COB Dean Leads Bangladesh Development Initiative

QuddusDr. Munir Quddus, professor and dean of Prairie View A&M University’s College of Business, was born and educated in the South Asian country of Bangladesh. Since coming to the United States at the age of 22 to get his master’s and doctorate degrees, he has made it one of his life’s missions to work for the development of his home country.

“I have a special interest in Bangladesh as a trained development economist,” said Quddus.

He took that interest and invested his time and efforts into the Bangladesh Development Initiative (BDI), a professional organization composed of independent scholars and professionals. He joined the organization in the 1990s, served on the editorial board of the Journal of Bangladesh Studies, BDI’s flagship publication, and became president in 2012.

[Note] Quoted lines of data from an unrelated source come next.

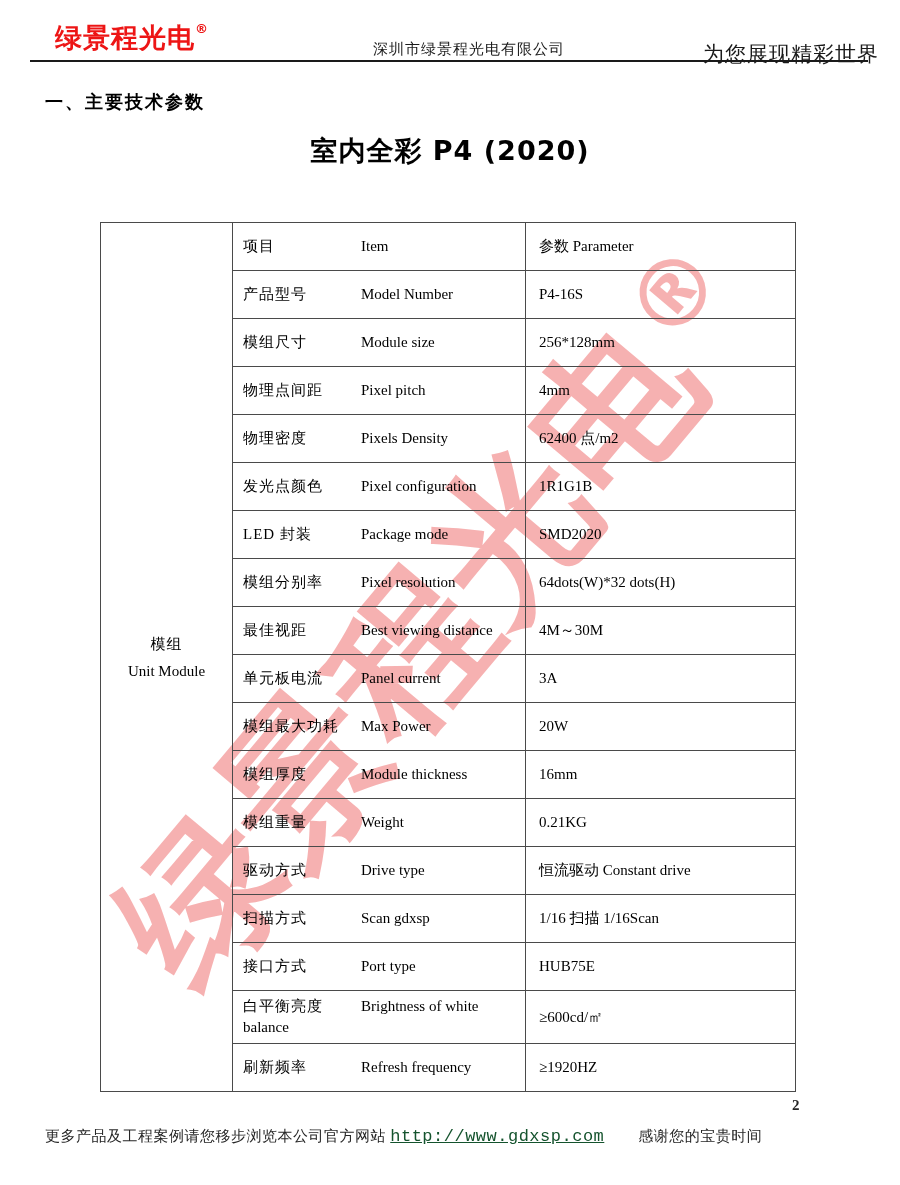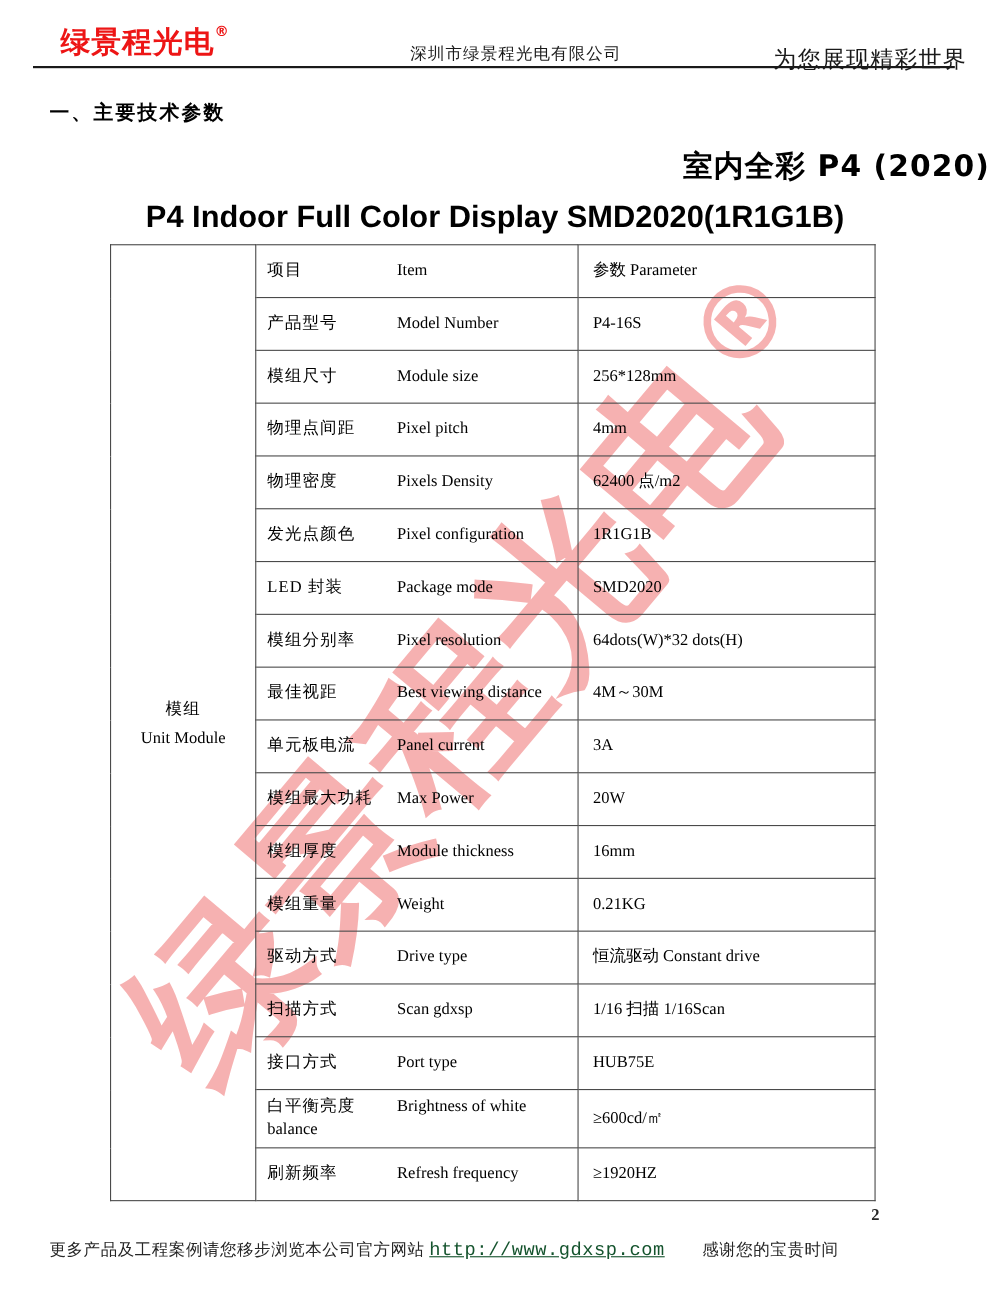--- a/index.html
+++ b/index.html
@@ -35,7 +35,7 @@
     font-weight:bold; font-size:18px; letter-spacing:2px; color:#000;
   }
   .title-cn {
-    position:absolute; left:0; top:133px; width:900px; text-align:right;
+    position:absolute; left:0; top:133px; width:900px; text-align:center;
     font-family:"DejaVu Sans","Liberation Sans",sans-serif;
     font-weight:bold; font-size:27px; letter-spacing:1px;
   }

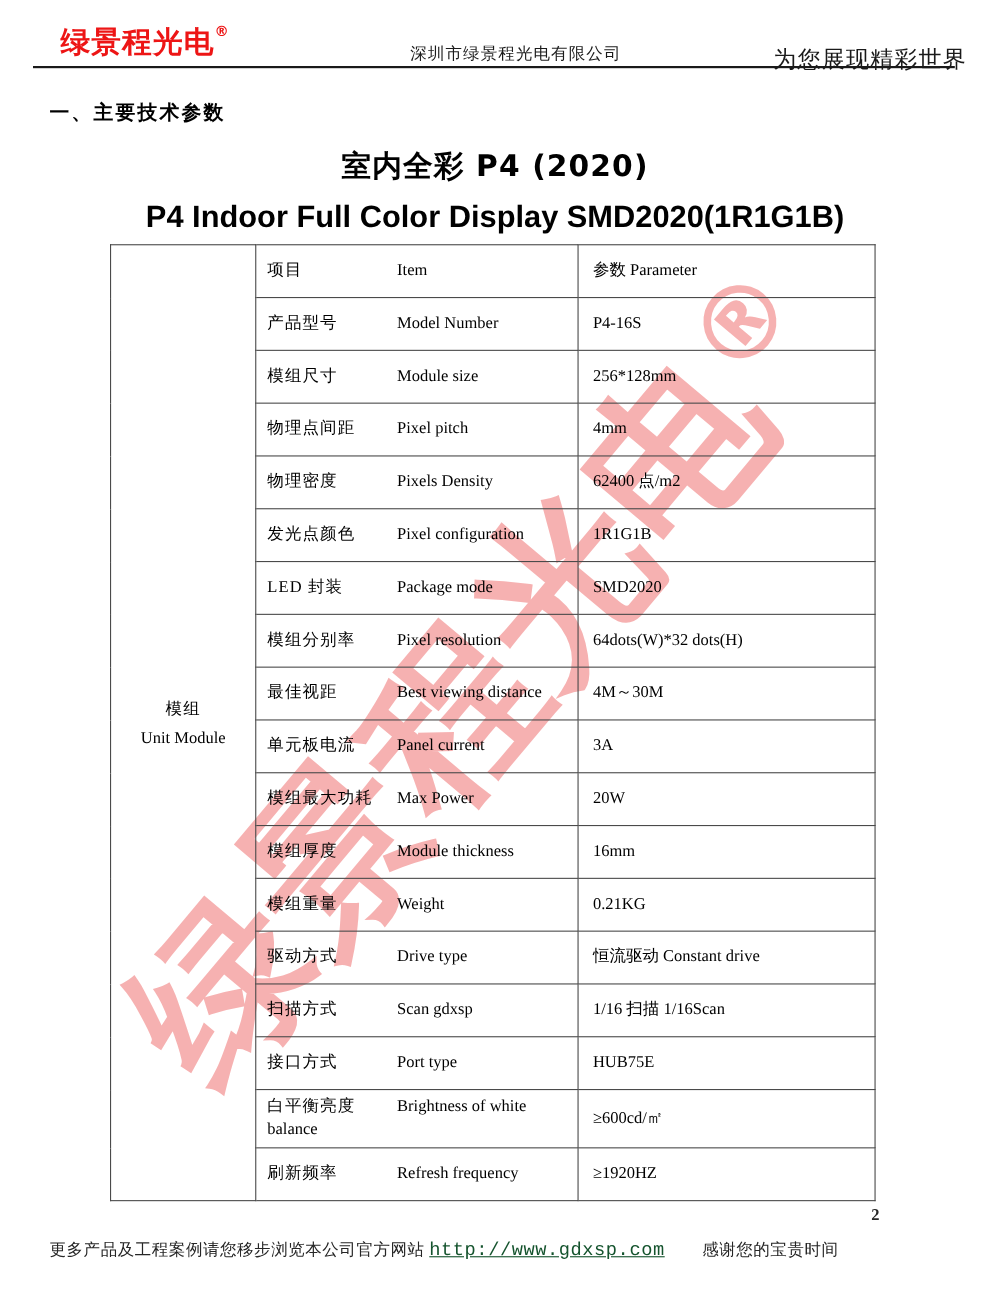--- a/index.html
+++ b/index.html
@@ -104,7 +104,6 @@
 
   <div class="section-heading">一、主要技术参数</div>
   <div class="title-cn">室内全彩 P4 (2020)</div>
-  <div class="title-en">P4 Indoor Full Color Display SMD2020(1R1G1B)</div>
 
   <div class="watermark"><span>绿景程光电</span><span class="wm-reg">®</span></div>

“In the past, Bangladesh has been considered a ‘test case’ for a developing country, which was not expected to do well. The thinking was that if Bangladesh could succeed in breaking out of the ‘poverty trap’ to uplift its people, any nation, no matter how poor, could also do it. Decades later, the country is doing remarkably well, both economically and socially,” said Quddus.

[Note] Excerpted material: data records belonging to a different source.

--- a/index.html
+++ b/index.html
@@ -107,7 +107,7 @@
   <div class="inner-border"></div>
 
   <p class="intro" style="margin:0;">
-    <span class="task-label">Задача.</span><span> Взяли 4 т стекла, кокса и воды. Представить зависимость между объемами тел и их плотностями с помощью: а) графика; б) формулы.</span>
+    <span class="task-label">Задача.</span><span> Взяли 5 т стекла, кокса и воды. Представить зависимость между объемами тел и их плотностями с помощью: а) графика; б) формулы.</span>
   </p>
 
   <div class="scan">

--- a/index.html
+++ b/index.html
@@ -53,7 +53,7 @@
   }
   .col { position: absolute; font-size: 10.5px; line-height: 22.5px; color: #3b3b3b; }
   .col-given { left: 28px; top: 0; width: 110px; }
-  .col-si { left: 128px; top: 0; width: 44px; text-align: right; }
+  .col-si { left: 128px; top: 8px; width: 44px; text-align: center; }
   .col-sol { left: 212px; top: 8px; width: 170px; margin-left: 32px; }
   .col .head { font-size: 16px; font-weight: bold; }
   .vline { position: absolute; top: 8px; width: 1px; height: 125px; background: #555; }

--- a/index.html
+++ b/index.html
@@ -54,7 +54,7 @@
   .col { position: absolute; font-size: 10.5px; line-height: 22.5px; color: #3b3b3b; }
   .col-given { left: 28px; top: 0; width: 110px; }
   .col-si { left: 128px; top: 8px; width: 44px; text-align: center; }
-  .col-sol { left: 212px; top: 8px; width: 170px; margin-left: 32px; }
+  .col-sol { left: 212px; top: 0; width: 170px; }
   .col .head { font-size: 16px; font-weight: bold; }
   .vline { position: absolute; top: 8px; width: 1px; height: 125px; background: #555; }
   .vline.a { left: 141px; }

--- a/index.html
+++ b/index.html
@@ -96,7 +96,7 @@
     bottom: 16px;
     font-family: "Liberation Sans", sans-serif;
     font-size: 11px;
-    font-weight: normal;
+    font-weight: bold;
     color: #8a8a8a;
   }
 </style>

This spring, some 135 participants from around the globe attended BDI’s conference at Yale University entitled Bangladesh in the Next 30 Years: Challenges and Prospects. In his welcome remarks, Quddus encouraged participants to celebrate the success of Bangladesh and, at the same time, not hesitate in asking tough questions for research topics and policymakers.

BDI founding member Dr. Ashraf Ali presented a brief history of the 30-year old organization that works as a think-tank and an advocacy group with an emphasis on the social and economic development of Bangladesh. He reminded his listeners that when BDI started in the 1990s, the per capita income in Bangladesh was at $1/day, whereas today it stands at $5/day.

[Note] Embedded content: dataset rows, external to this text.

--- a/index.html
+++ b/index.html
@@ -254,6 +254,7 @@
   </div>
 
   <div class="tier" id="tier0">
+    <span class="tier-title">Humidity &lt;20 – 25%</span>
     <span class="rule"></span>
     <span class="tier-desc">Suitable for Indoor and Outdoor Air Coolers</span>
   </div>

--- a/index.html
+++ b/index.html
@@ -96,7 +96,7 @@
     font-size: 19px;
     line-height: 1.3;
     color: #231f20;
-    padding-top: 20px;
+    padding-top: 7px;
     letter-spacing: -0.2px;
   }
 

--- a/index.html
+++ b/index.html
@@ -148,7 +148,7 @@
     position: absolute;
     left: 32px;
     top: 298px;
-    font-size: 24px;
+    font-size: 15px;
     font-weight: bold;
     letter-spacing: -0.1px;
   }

According to a press release from the conference, “The plenaries, sessions, and panels shone a positive light on the uplifting story of the people of Bangladesh who are now clearly marching out of a history of poverty, conflict, and instability. There is no doubt that best is yet to come for this young nation.”

At PVAMU, Quddus has plans to teach a class on the economy of Bangladesh and take interested students to visit the country for global business experience.

In an interview with “The Daily Star,” he said, “The case for the future development of Bangladesh is strong. As scholars, we want to share the challenges and threats Bangladesh continues to face both internally and externally, but overall, I remain highly optimistic. The secret of success for Bangladesh and for any nation is the people.  The citizens of Bangladesh have demonstrated time and again their ability to work hard and be resilient in the face of numerous threats and challenges.”